Par Adrien Candau et Clément Gavard
10 minutes
Les enfants de l’IPTV

Pour un nombre croissant d'amateurs de football sur grand ou petit écran, la téloche classique serait devenue has been. Place à l'IPTV ("Internet Protocol Television") illégale et ses flux piratés, pour avaler des matchs au kilomètre, en qualité HD, pour un prix défiant toute concurrence. Un petit coin de paradis audiovisuel qui s’accompagne d'un léger couac : tout cela, évidemment, baigne dans la plus parfaite illégalité. Voilà qui donne envie de démêler les tenants et les aboutissants d'une technologie qui a de quoi faire pétocher les ayants droit et les diffuseurs traditionnels.

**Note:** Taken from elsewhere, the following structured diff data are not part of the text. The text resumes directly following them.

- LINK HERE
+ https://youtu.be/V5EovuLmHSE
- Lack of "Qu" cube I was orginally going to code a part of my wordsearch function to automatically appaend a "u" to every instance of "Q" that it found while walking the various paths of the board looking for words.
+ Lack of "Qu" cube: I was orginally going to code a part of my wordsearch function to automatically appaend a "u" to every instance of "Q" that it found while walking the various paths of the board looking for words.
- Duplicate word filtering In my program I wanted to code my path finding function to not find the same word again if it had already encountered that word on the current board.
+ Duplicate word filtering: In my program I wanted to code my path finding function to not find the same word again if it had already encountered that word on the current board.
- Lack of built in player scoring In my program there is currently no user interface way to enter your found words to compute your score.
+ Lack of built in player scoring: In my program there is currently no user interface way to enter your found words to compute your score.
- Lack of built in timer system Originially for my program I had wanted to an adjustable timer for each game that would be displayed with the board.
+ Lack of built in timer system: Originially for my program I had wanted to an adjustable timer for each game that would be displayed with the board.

C’est mi-septembre dernier qu’elle a définitivement crevé l’écran sur le plan médiatique. Auparavant, l’IPTV (Internet Protocol Television) existait en France dans une sorte de murmure contenu, mais prompt à s’étendre dans l’ombre. Puis, soudain, les médias hexagonaux ont commencé à relayer l’ampleur du phénomène. Le parquet de Naples venait alors d’annoncer qu’il avait démantelé un vaste réseau d’IPTV illégale, une technologie de piratage permettant de capter et de re-diffuser pour des sommes modiques les contenus diffusés par les chaînes payantes. Bilan ? 23 arrestations, la clôture d’un chiffre d’affaires estimé à 60 millions d’euros et la fin d’Xtream Codes, la plateforme en question d’IPTV détournée illégalement. Un service qui aurait convaincu pas moins de cinq millions de consommateurs italiens. Ce que proposait Xtream Codes ? Le bonheur télévisuel, pour pas grand-chose ou presque. Soit, pour 12 euros par mois, l’accès à plusieurs bouquets de programmes payants, notamment Netflix, mais aussi Sky et DAZN, les détenteurs des droits de diffusion de la Serie A sur la période 2018-2021. Aussi illégal que tentant, pour tout consommateur de la chose footballistique. L’occasion de décortiquer les tenants et les aboutissants d’une technologie qui pourrait bien secouer quelques cages dans le monde impitoyable des droits TV du football.

IPTV, mode d’emploi

Pour les non-initiés à la chose, une explication s’impose. La question se pose d’ailleurs de plus en plus à la machine à café comme sur les réseaux sociaux : mais fichtre, comment ça marche l’IPTV ? Il y a d’abord le travail de l’ombre, celui des fameux pirates télévisuels, qui sont à l’origine de ce tour de magie. Alain Durand, président de ContentArmor, un éditeur spécialisé dans le tatouage numérique de contenus audiovisuels, une technologie de traçage informatique des diffuseurs illégaux de flux IPTV, présente la technique : « Schématiquement, les pirates se branchent sur la sortie numérique HDMI du décodeur qui est censée être protégée par un système de protection faillible appelé HDCP (High-bandwidth Digital Content Protection). On trouve très facilement des systèmes pour enlever cette protection, je crois qu’il y en a même à dix euros sur Alibaba. Ainsi, ils obtiennent le contenu en clair, qu’ils retransmettent directement sur internet. »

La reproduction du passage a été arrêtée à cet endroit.